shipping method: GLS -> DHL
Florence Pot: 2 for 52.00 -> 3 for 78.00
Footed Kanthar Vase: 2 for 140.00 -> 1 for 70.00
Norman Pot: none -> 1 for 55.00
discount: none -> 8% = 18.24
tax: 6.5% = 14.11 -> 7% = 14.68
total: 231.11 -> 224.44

==

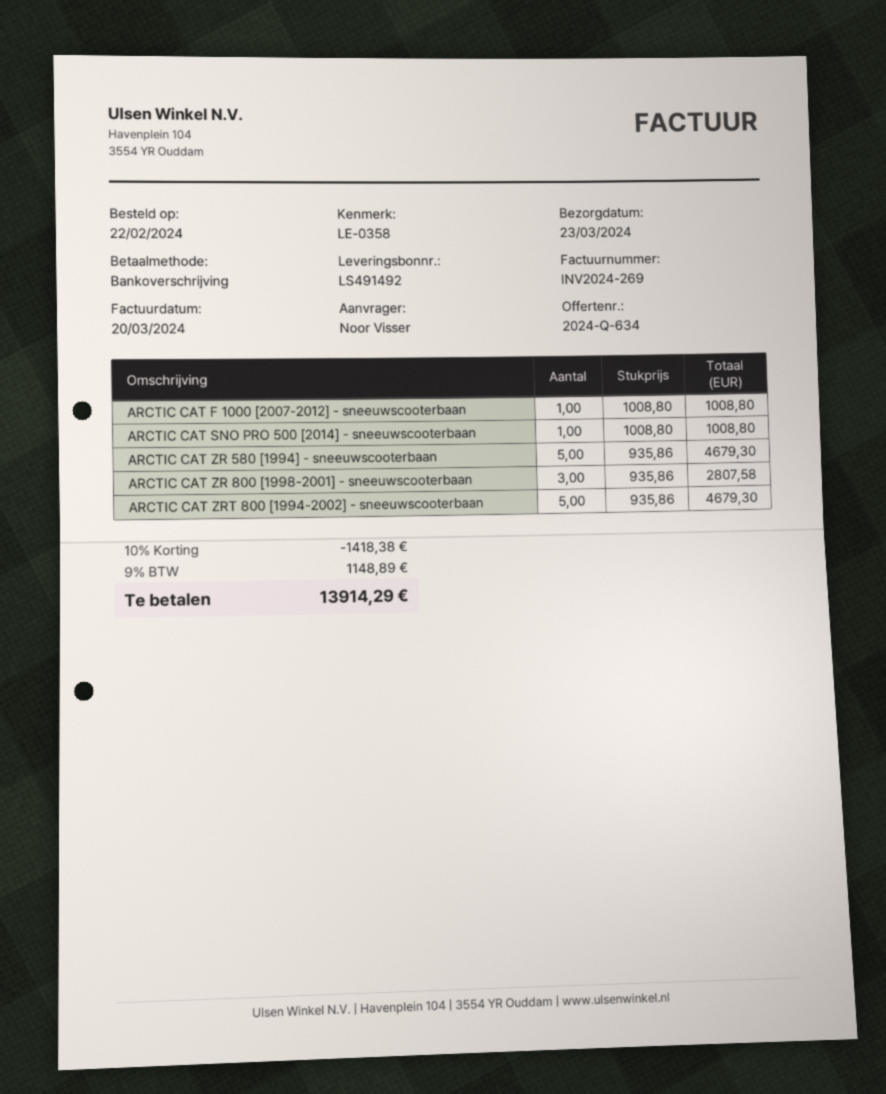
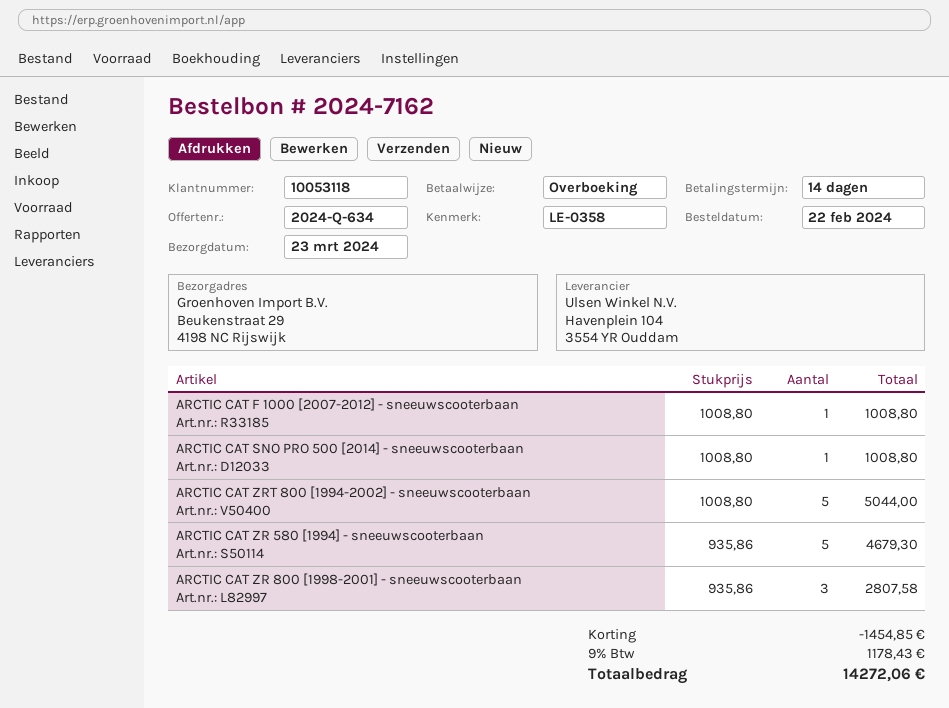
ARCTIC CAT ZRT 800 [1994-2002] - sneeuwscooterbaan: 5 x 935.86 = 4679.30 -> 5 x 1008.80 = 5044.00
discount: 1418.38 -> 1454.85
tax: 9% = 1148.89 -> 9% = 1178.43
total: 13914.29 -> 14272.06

**Exercise directions:**
Using the listing above, return all lines where the word "discount" occurs.

**Result below:**
discount: none -> 8% = 18.24
discount: 1418.38 -> 1454.85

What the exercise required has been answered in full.